Your answer must be an exact copy of the records, minus any pictures.

Records provided -
——

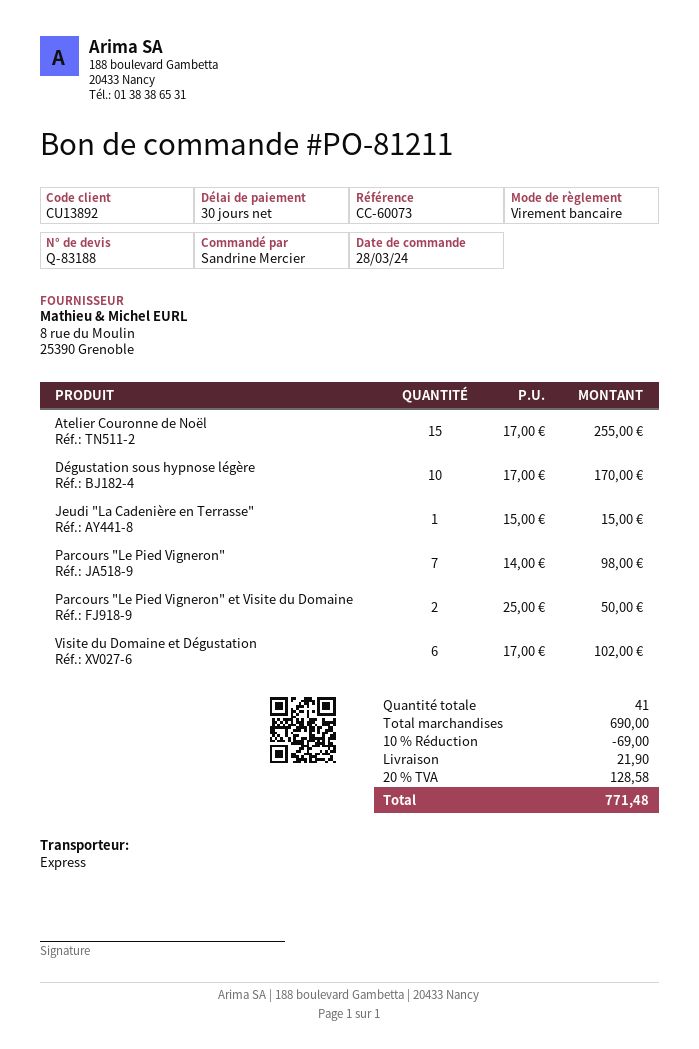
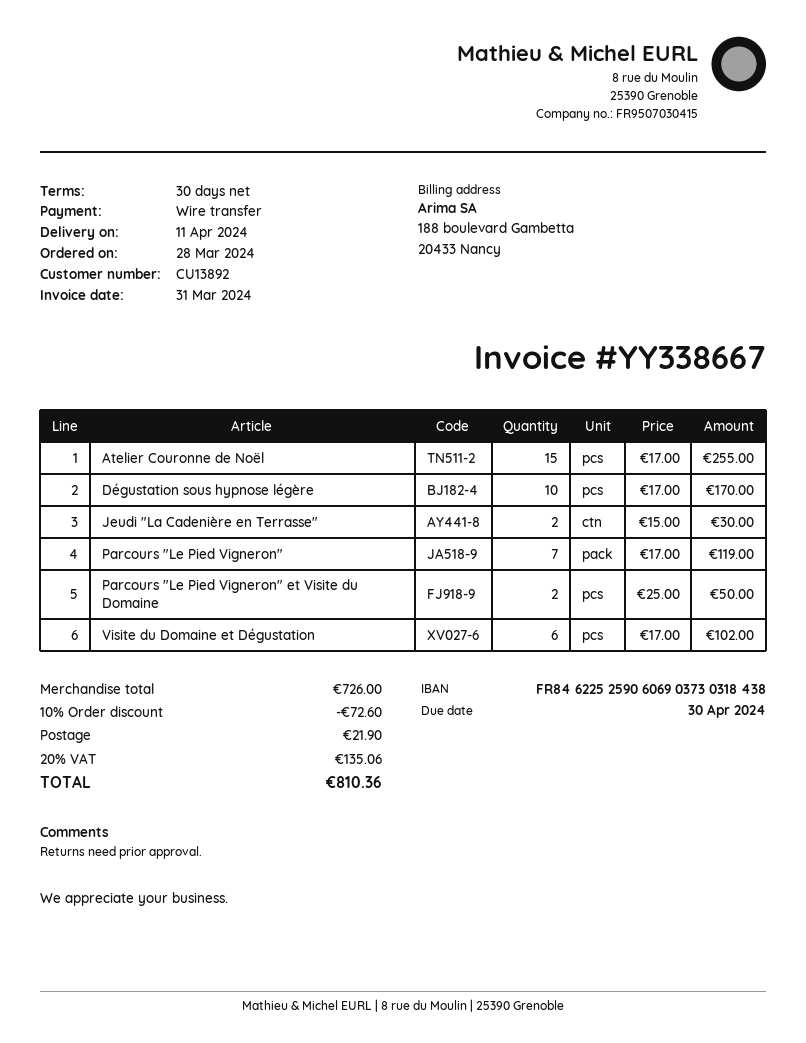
Jeudi "La Cadenière en Terrasse": 1 x 15.00 = 15.00 -> 2 x 15.00 = 30.00
Parcours "Le Pied Vigneron": 7 x 14.00 = 98.00 -> 7 x 17.00 = 119.00
subtotal: 690.00 -> 726.00
discount: 10% = 69.00 -> 10% = 72.60
tax: 20% = 128.58 -> 20% = 135.06
total: 771.48 -> 810.36

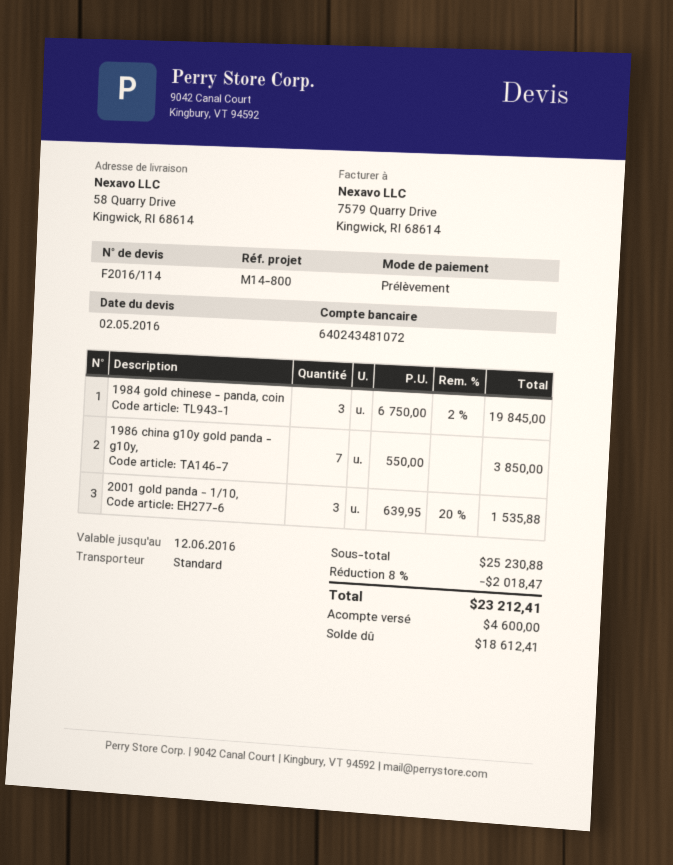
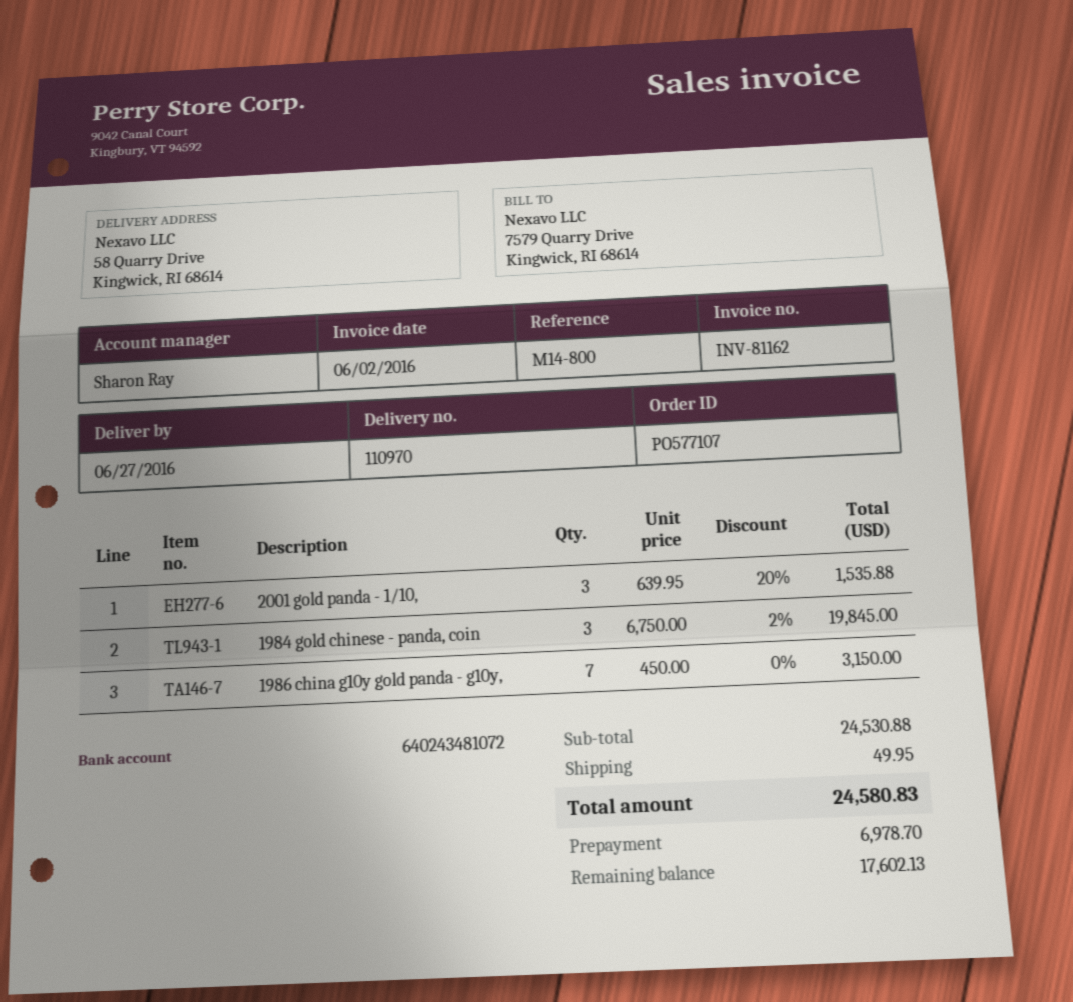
1986 china g10y gold panda - g10y,: 7 x 550.00 = 3850.00 -> 7 x 450.00 = 3150.00
subtotal: 25230.88 -> 24530.88
discount: 8% = 2018.47 -> none
shipping: none -> 49.95
total: 23212.41 -> 24580.83
deposit: 4600.00 -> 6978.70
balance: 18612.41 -> 17602.13

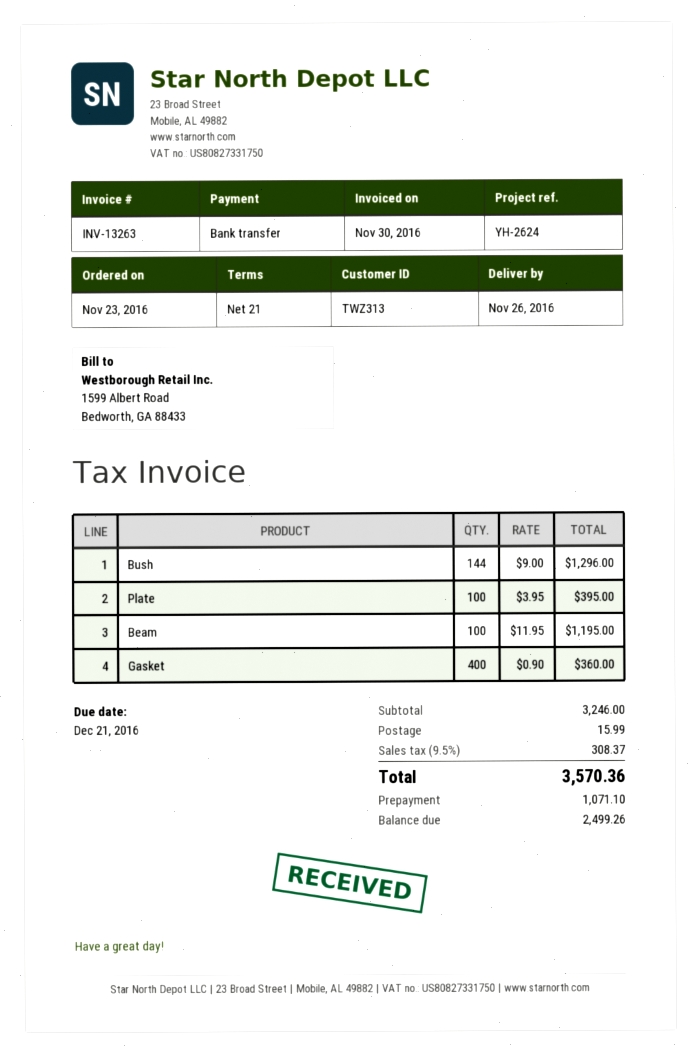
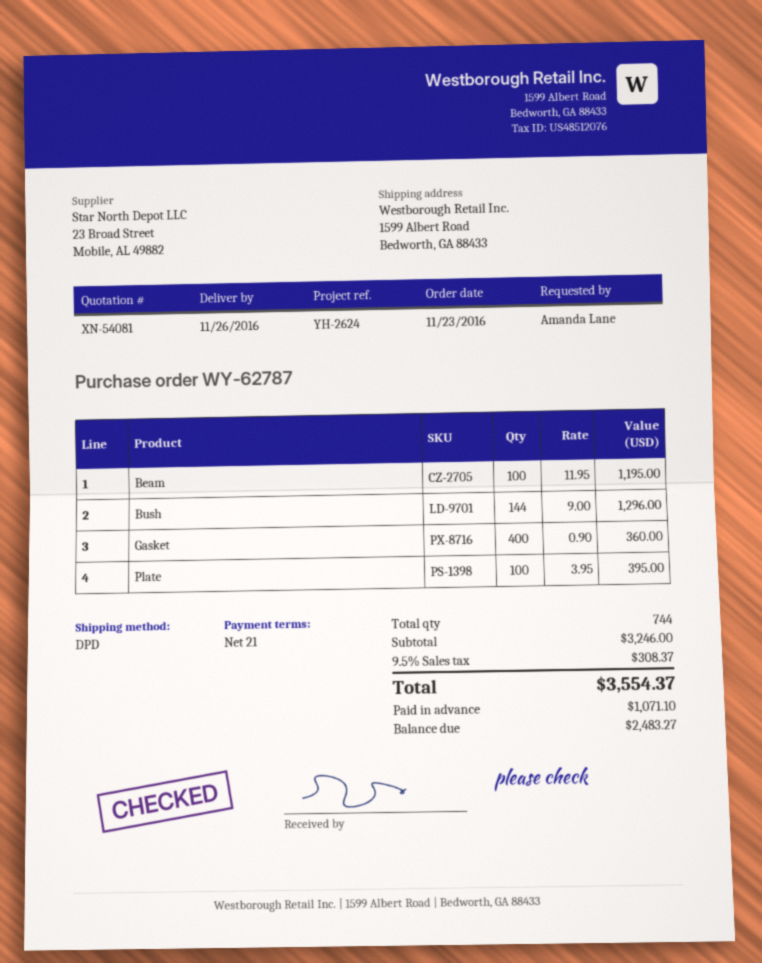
shipping: 15.99 -> none
total: 3570.36 -> 3554.37
balance: 2499.26 -> 2483.27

——

Answer for the task -
Jeudi "La Cadenière en Terrasse": 1 x 15.00 = 15.00 -> 2 x 15.00 = 30.00
Parcours "Le Pied Vigneron": 7 x 14.00 = 98.00 -> 7 x 17.00 = 119.00
subtotal: 690.00 -> 726.00
discount: 10% = 69.00 -> 10% = 72.60
tax: 20% = 128.58 -> 20% = 135.06
total: 771.48 -> 810.36

1986 china g10y gold panda - g10y,: 7 x 550.00 = 3850.00 -> 7 x 450.00 = 3150.00
subtotal: 25230.88 -> 24530.88
discount: 8% = 2018.47 -> none
shipping: none -> 49.95
total: 23212.41 -> 24580.83
deposit: 4600.00 -> 6978.70
balance: 18612.41 -> 17602.13

shipping: 15.99 -> none
total: 3570.36 -> 3554.37
balance: 2499.26 -> 2483.27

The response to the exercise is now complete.